Re: [PATCH 3/4] nvme: tcp: fix race between timeout and normal completion

Sagi Grimberg <sagi@xxxxxxxxxxx> · Tue, 20 Oct 2020 01:11:11 -0700

NVMe TCP timeout handler allows to abort request directly when the
controller isn't in LIVE state. nvme_tcp_error_recovery() updates
controller state as RESETTING, and schedule reset work function. If
new timeout comes before the work function is called, the new timedout
request will be aborted directly, however at that time, the controller
isn't shut down yet, then timeout abort vs. normal completion race
will be triggered.

This assertion is incorrect, the before completing the request from
the timeout handler, we call nvme_tcp_stop_queue, which guarantees upon
return that no more completions will be seen from this queue.

Fix the race by the following approach:

1) aborting timed out request directly only in case that controller is in
CONNECTING and DELETING state.
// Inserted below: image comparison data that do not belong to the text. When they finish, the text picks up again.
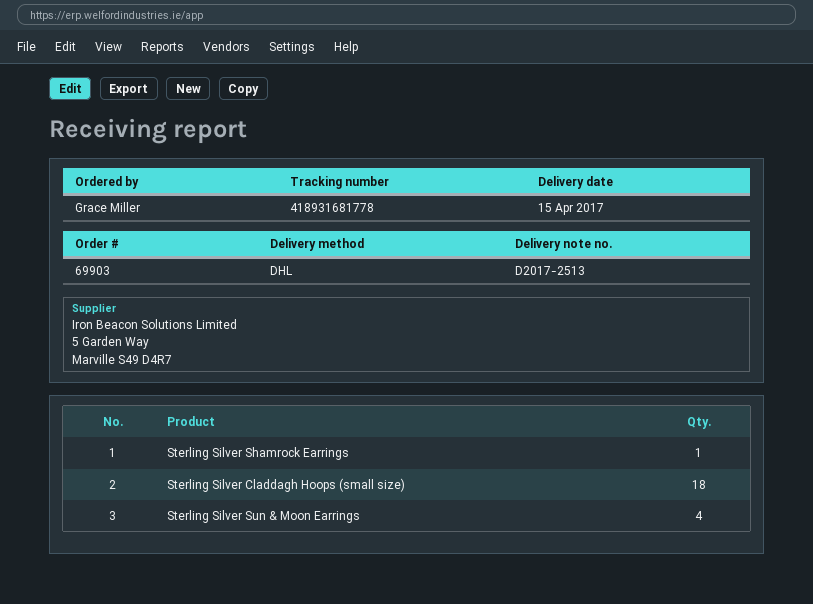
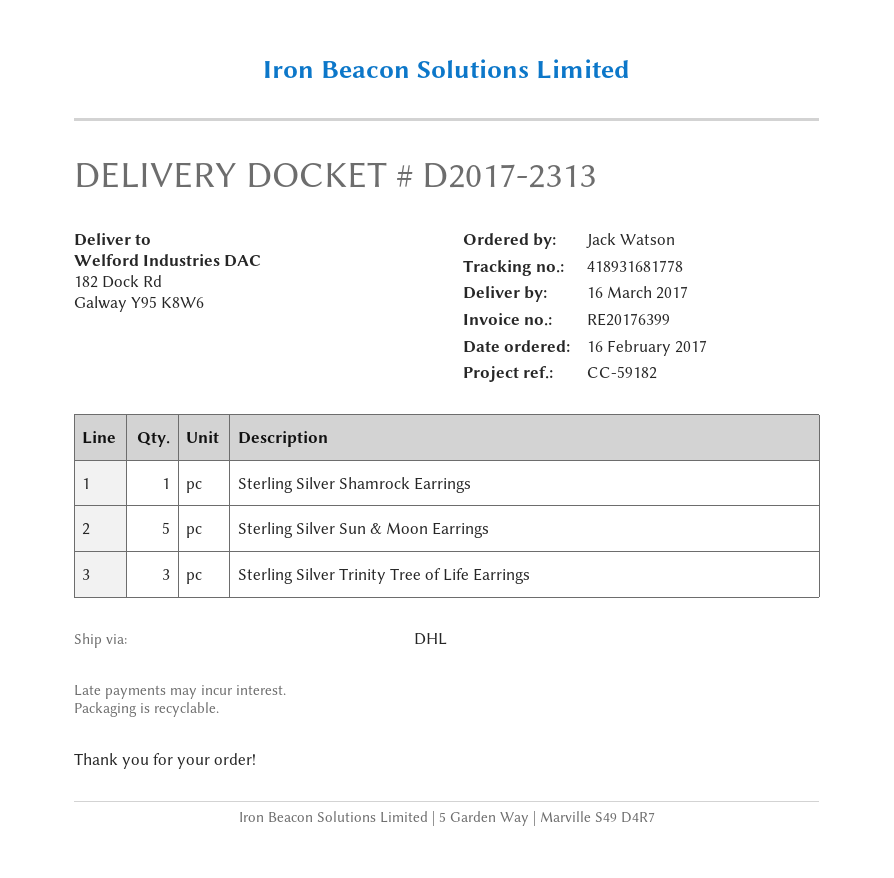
delivery note number: D2017-2513 -> D2017-2313
delivery date: 2017-04-15 -> 2017-03-16
ordered by: Grace Miller -> Jack Watson
Sterling Silver Claddagh Hoops (small size): 18 -> none
Sterling Silver Sun & Moon Earrings: 4 -> 5
Sterling Silver Trinity Tree of Life Earrings: none -> 3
In the two states, controller has been shutdown,
so it is safe to do so; Also, it is enough to recovery controller in this way,
because we only stop/destroy queues during RESETTING, and cancel all in-flight
requests, no new request is required in RESETTING.

Unfortunately RESETTING also requires direct completion because this
state may include I/O that may timeout and unless we complete it
the reset flow cannot make forward progress
(nvme_disable_ctrl/nvme_shutdown_ctrl generate I/O in fabrics).
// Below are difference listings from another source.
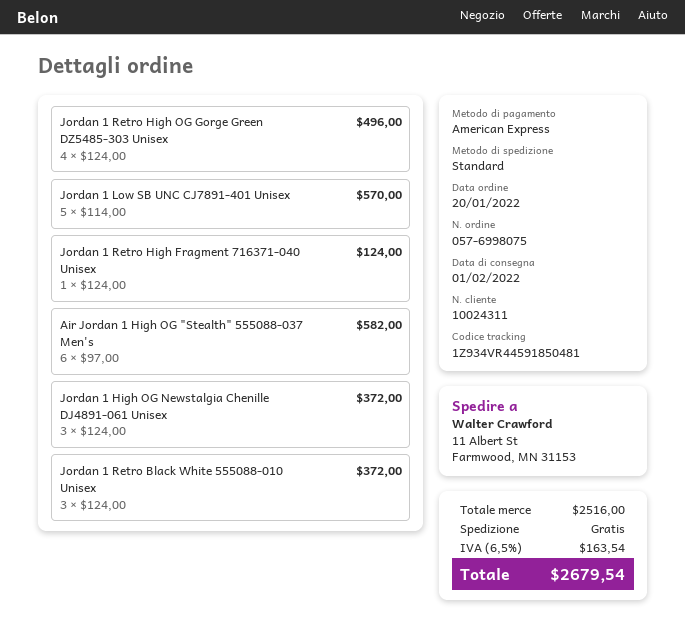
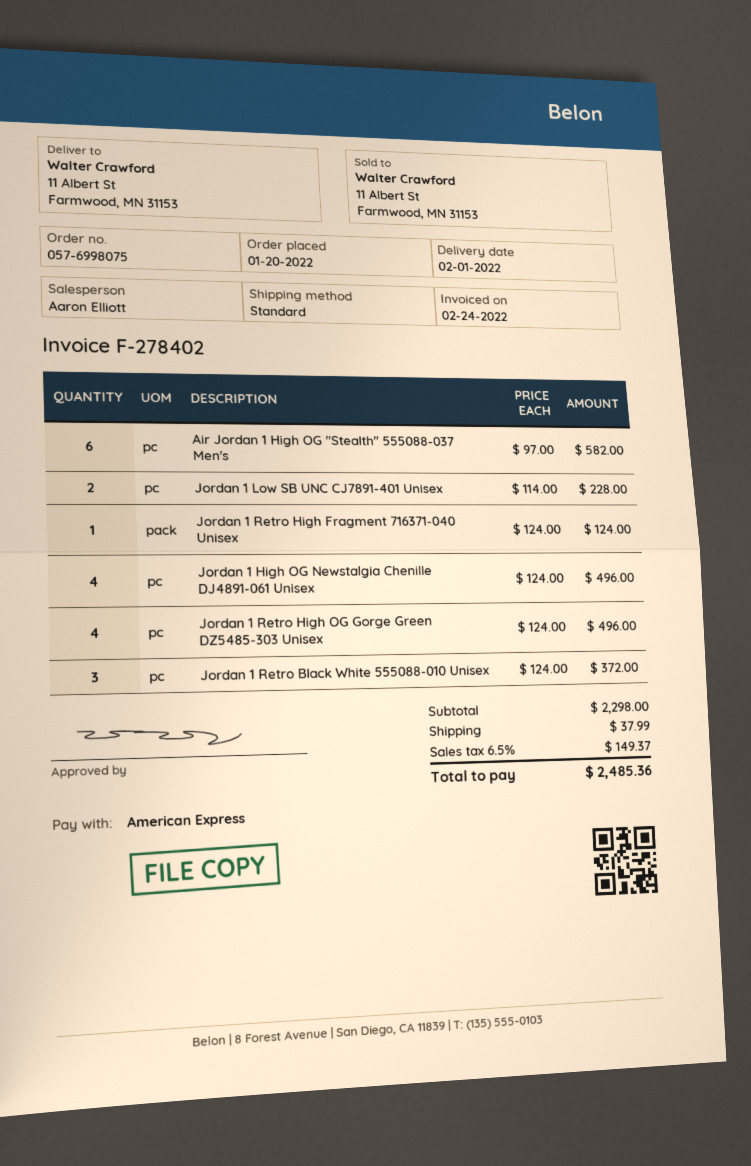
Jordan 1 Low SB UNC CJ7891-401 Unisex: 5 x 114.00 = 570.00 -> 2 x 114.00 = 228.00
Jordan 1 High OG Newstalgia Chenille DJ4891-061 Unisex: 3 x 124.00 = 372.00 -> 4 x 124.00 = 496.00
subtotal: 2516.00 -> 2298.00
shipping: 0.00 -> 37.99
tax: 6.5% = 163.54 -> 6.5% = 149.37
total: 2679.54 -> 2485.36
2) delay unquiesce io queues and admin queue until controller is LIVE
because it isn't necessary to start queues during RESETTING. Instead,
this way may risk timeout vs. normal completion race because we need
to abort timed-out request directly during CONNECTING state for setting
up controller.

We can't unquisce I/O only when the controller is LIVE because I/O needs
to be able to failover for multipath, which should not be tied with
the controller becoming LIVE again what-so-ever...